▶ [Required action] The data must be reproduced verbatim; images are to be omitted.

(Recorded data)

-----

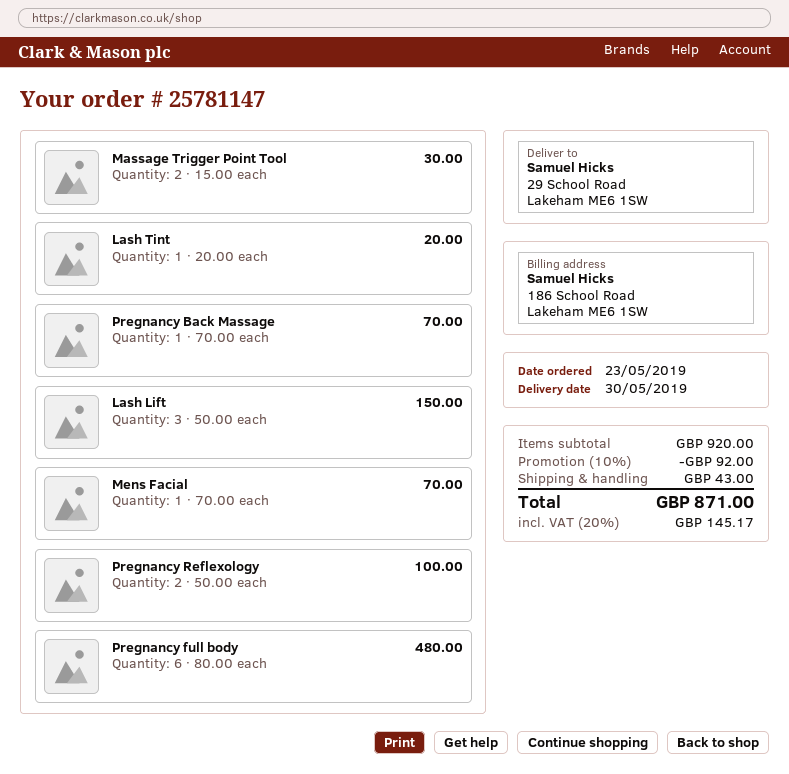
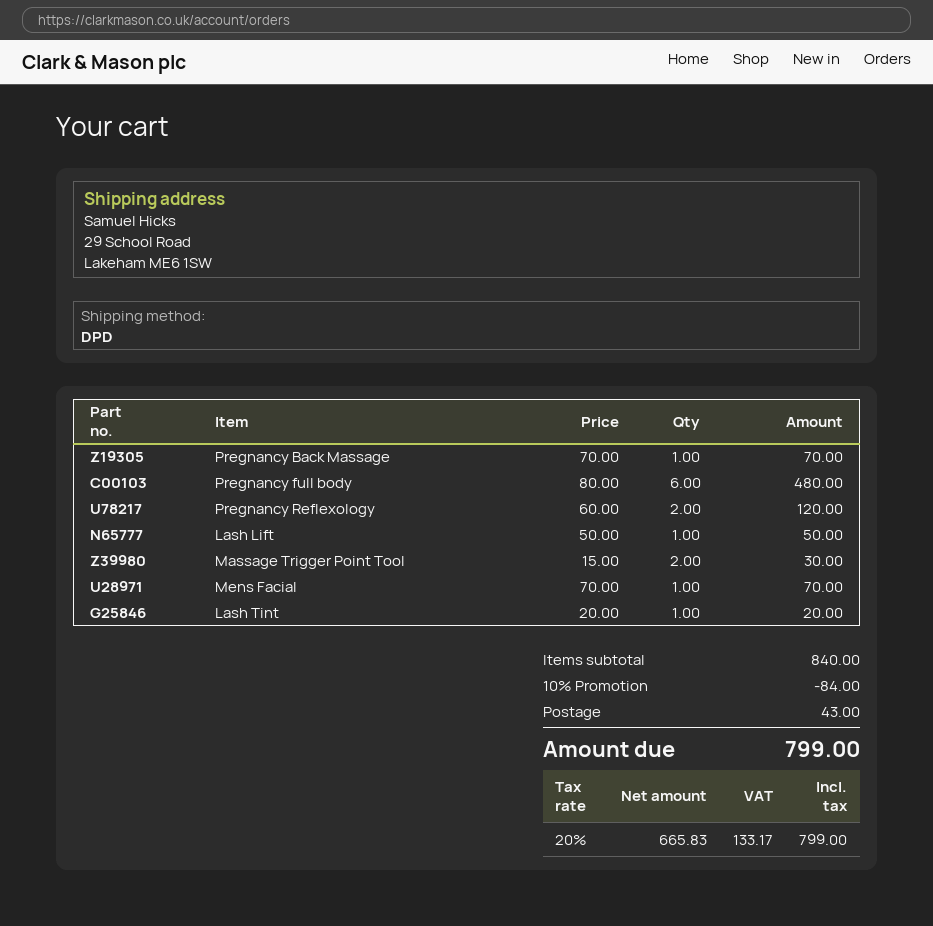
Lash Lift: 3 x 50.00 = 150.00 -> 1 x 50.00 = 50.00
Pregnancy Reflexology: 2 x 50.00 = 100.00 -> 2 x 60.00 = 120.00
subtotal: 920.00 -> 840.00
discount: 10% = 92.00 -> 10% = 84.00
tax: 20% = 145.17 -> 20% = 133.17
total: 871.00 -> 799.00

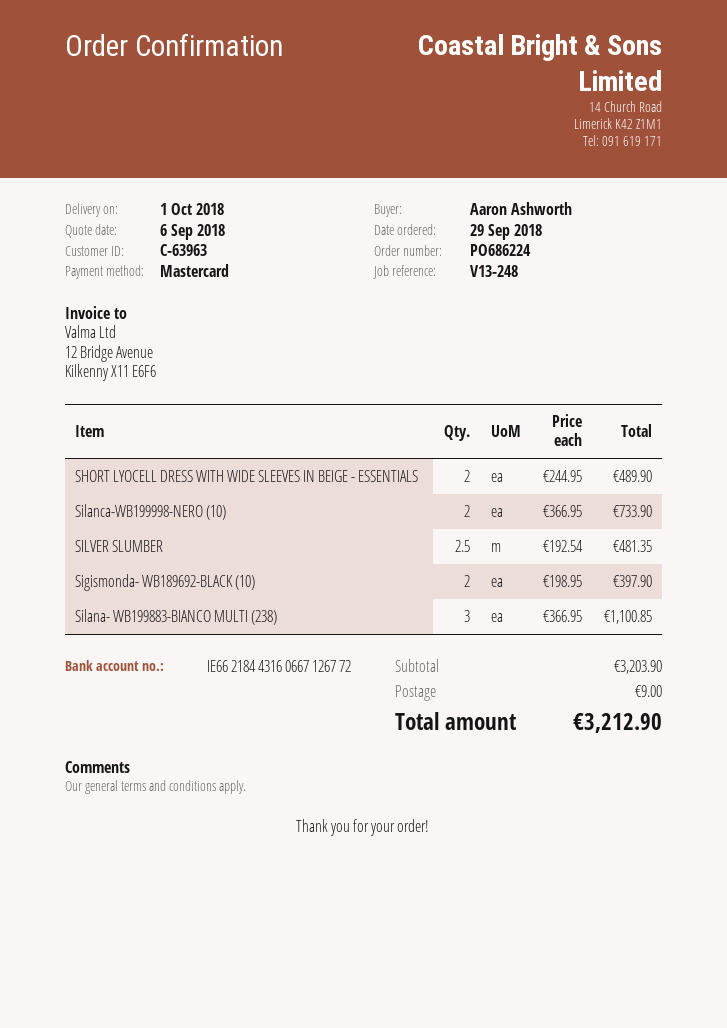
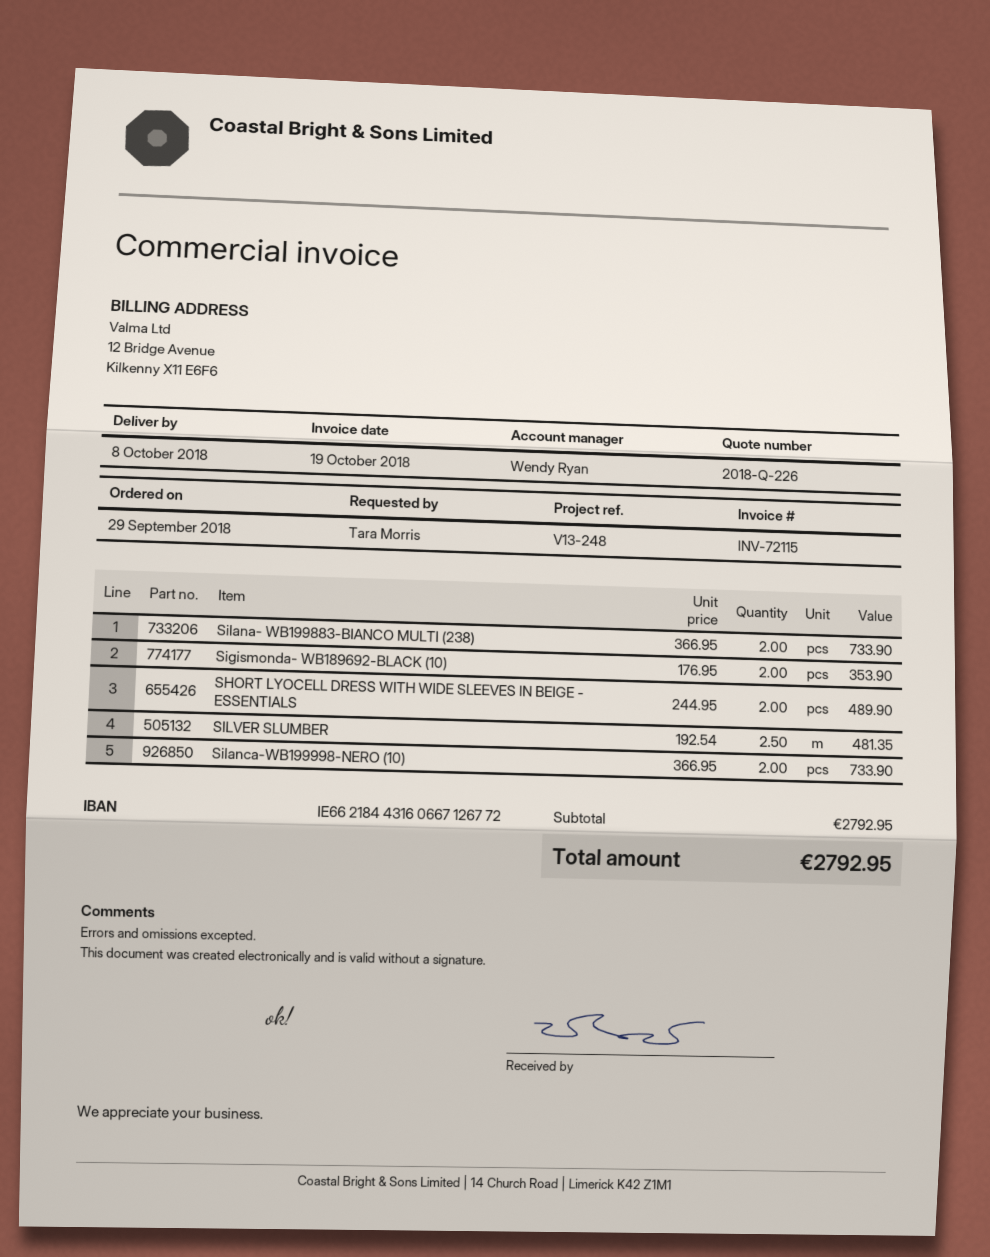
delivery date: 2018-10-01 -> 2018-10-08
ordered by: Aaron Ashworth -> Tara Morris
Sigismonda- WB189692-BLACK (10): 2 x 198.95 = 397.90 -> 2 x 176.95 = 353.90
Silana- WB199883-BIANCO MULTI (238): 3 x 366.95 = 1100.85 -> 2 x 366.95 = 733.90
subtotal: 3203.90 -> 2792.95
shipping: 9.00 -> none
total: 3212.90 -> 2792.95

-----

▶ [Answer to this exercise]
Lash Lift: 3 x 50.00 = 150.00 -> 1 x 50.00 = 50.00
Pregnancy Reflexology: 2 x 50.00 = 100.00 -> 2 x 60.00 = 120.00
subtotal: 920.00 -> 840.00
discount: 10% = 92.00 -> 10% = 84.00
tax: 20% = 145.17 -> 20% = 133.17
total: 871.00 -> 799.00

delivery date: 2018-10-01 -> 2018-10-08
ordered by: Aaron Ashworth -> Tara Morris
Sigismonda- WB189692-BLACK (10): 2 x 198.95 = 397.90 -> 2 x 176.95 = 353.90
Silana- WB199883-BIANCO MULTI (238): 3 x 366.95 = 1100.85 -> 2 x 366.95 = 733.90
subtotal: 3203.90 -> 2792.95
shipping: 9.00 -> none
total: 3212.90 -> 2792.95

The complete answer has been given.